WHAT THE TASK ASKS ::
Once you find the line containing "- In some linux", please retype it and every line after it to the end of the entries, exactly and with nothing added.

Excerpts from a dataset ::
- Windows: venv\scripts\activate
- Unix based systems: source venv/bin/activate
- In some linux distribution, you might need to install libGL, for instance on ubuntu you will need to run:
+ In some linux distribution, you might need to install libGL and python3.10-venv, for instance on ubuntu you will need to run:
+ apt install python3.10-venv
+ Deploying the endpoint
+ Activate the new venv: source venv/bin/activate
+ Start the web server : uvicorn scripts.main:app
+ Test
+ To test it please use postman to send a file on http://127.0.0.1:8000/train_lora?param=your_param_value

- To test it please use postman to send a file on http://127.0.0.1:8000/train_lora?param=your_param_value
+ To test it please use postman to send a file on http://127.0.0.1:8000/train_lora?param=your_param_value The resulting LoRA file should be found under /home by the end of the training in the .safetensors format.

OUTPUT OF THE EXERCISE ::
- In some linux distribution, you might need to install libGL, for instance on ubuntu you will need to run:
+ In some linux distribution, you might need to install libGL and python3.10-venv, for instance on ubuntu you will need to run:
+ apt install python3.10-venv
+ Deploying the endpoint
+ Activate the new venv: source venv/bin/activate
+ Start the web server : uvicorn scripts.main:app
+ Test
+ To test it please use postman to send a file on http://127.0.0.1:8000/train_lora?param=your_param_value

- To test it please use postman to send a file on http://127.0.0.1:8000/train_lora?param=your_param_value
+ To test it please use postman to send a file on http://127.0.0.1:8000/train_lora?param=your_param_value The resulting LoRA file should be found under /home by the end of the training in the .safetensors format.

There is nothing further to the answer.